🤖 AI Summary
This work investigates the capacity of language models to compose fundamental skills within context to solve composite tasks, focusing on generalization bottlenecks when encountering unseen skill combinations. Method: We construct a controlled benchmark comprising linguistic and logical tasks, and systematically evaluate multiple open-source models under in-context learning and chain-of-thought prompting. We identify that superficially simple examples often induce interference, and emphasize semantic alignment between examples and compositional reasoning steps—formalizing the “step-alignment” principle—and design a novel probing methodology grounded in this insight. Contribution/Results: Experiments reveal that current models fail to autonomously identify and compose latent skills. In contrast, our alignment-based approach substantially improves accuracy on composite tasks.

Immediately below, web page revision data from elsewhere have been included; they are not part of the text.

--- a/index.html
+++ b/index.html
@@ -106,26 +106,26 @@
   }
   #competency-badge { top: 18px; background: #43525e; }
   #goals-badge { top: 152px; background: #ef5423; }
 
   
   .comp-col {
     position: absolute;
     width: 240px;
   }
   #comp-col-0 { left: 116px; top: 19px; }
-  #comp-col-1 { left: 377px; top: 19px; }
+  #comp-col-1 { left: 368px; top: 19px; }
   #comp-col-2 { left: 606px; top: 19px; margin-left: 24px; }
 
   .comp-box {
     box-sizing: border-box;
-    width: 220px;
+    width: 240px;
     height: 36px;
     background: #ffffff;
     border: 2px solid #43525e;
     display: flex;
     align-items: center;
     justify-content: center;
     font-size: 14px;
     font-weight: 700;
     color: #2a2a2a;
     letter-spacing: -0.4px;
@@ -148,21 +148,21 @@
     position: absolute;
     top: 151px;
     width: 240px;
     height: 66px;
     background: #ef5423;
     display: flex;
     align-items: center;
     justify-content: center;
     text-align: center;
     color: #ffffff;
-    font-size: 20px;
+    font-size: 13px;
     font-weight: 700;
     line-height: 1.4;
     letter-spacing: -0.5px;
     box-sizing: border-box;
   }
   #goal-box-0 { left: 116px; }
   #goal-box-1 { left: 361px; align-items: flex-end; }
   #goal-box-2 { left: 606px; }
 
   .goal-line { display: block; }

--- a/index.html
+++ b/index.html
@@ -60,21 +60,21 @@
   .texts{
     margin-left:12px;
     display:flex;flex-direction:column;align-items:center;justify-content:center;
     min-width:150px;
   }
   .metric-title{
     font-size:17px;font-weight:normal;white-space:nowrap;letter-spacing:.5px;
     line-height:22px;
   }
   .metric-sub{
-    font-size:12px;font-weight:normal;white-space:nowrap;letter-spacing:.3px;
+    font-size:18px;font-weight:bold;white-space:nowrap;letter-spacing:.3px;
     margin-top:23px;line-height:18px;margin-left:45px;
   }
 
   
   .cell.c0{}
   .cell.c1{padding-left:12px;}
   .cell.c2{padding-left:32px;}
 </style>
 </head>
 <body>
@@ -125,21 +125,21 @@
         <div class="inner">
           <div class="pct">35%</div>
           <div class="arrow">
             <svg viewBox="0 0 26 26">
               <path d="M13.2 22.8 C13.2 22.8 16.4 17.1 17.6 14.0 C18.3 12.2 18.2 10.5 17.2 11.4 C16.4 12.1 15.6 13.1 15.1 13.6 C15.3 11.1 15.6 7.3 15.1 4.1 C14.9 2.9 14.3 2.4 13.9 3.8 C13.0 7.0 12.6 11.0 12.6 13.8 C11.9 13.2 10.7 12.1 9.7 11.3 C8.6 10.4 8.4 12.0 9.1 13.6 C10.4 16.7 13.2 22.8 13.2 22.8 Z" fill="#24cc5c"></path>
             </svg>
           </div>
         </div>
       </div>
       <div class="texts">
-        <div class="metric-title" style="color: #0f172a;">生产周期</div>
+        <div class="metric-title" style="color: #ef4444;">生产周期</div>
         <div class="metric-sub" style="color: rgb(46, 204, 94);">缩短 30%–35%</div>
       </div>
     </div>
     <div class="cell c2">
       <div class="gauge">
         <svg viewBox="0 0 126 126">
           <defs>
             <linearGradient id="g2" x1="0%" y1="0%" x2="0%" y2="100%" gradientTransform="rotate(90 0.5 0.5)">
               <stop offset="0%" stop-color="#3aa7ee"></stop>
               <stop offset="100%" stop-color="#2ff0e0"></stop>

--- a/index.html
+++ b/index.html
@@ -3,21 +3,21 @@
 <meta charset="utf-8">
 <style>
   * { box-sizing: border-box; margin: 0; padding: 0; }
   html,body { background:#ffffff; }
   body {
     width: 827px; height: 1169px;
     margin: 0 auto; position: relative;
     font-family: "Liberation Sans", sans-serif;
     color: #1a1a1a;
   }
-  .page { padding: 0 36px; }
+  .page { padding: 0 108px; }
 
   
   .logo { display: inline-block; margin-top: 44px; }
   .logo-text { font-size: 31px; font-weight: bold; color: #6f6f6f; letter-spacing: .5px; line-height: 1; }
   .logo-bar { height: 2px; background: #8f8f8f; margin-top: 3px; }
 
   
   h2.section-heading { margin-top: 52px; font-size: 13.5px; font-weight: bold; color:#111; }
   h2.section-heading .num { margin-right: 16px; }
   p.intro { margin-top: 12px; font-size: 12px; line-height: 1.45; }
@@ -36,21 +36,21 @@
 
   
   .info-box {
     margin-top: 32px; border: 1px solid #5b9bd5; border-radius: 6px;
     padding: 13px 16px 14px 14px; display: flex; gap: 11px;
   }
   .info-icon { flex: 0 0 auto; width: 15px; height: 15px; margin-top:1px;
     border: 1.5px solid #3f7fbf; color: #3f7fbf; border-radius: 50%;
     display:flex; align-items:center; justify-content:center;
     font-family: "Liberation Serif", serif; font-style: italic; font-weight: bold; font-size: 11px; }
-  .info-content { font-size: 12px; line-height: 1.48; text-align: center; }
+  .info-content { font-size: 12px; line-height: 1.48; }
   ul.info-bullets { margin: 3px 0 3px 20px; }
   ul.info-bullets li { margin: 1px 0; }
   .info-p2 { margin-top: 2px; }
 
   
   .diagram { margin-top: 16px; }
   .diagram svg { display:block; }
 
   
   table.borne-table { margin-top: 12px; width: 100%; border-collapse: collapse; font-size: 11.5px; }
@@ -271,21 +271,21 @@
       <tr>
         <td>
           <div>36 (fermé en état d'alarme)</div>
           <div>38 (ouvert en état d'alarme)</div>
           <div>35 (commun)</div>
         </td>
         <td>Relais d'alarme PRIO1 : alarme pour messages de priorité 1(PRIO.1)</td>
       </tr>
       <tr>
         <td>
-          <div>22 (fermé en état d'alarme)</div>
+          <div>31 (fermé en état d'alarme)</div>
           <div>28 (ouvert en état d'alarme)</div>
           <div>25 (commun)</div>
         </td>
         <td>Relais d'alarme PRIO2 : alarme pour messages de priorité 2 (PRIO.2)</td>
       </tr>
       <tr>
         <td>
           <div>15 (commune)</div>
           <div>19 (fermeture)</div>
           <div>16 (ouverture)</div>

The framework provides an interpretable, reproducible theoretical foundation and practical methodology for modeling contextual skill composition.
📝 Abstract
Composing basic skills from simple tasks to accomplish composite tasks is crucial for modern intelligent systems. We investigate the in-context composition ability of language models to perform composite tasks that combine basic skills demonstrated in in-context examples. This is more challenging than the standard setting, where skills and their composition can be learned in training. We conduct systematic experiments on various representative open-source language models, utilizing linguistic and logical tasks designed to probe composition abilities. The results reveal that simple task examples can have a surprising negative impact on the performance, because the models generally struggle to recognize and assemble the skills correctly, even with Chain-of-Thought examples. Theoretical analysis further shows that it is crucial to align examples with the corresponding steps in the composition. This inspires a method for the probing tasks, whose improved performance provides positive support for our insights.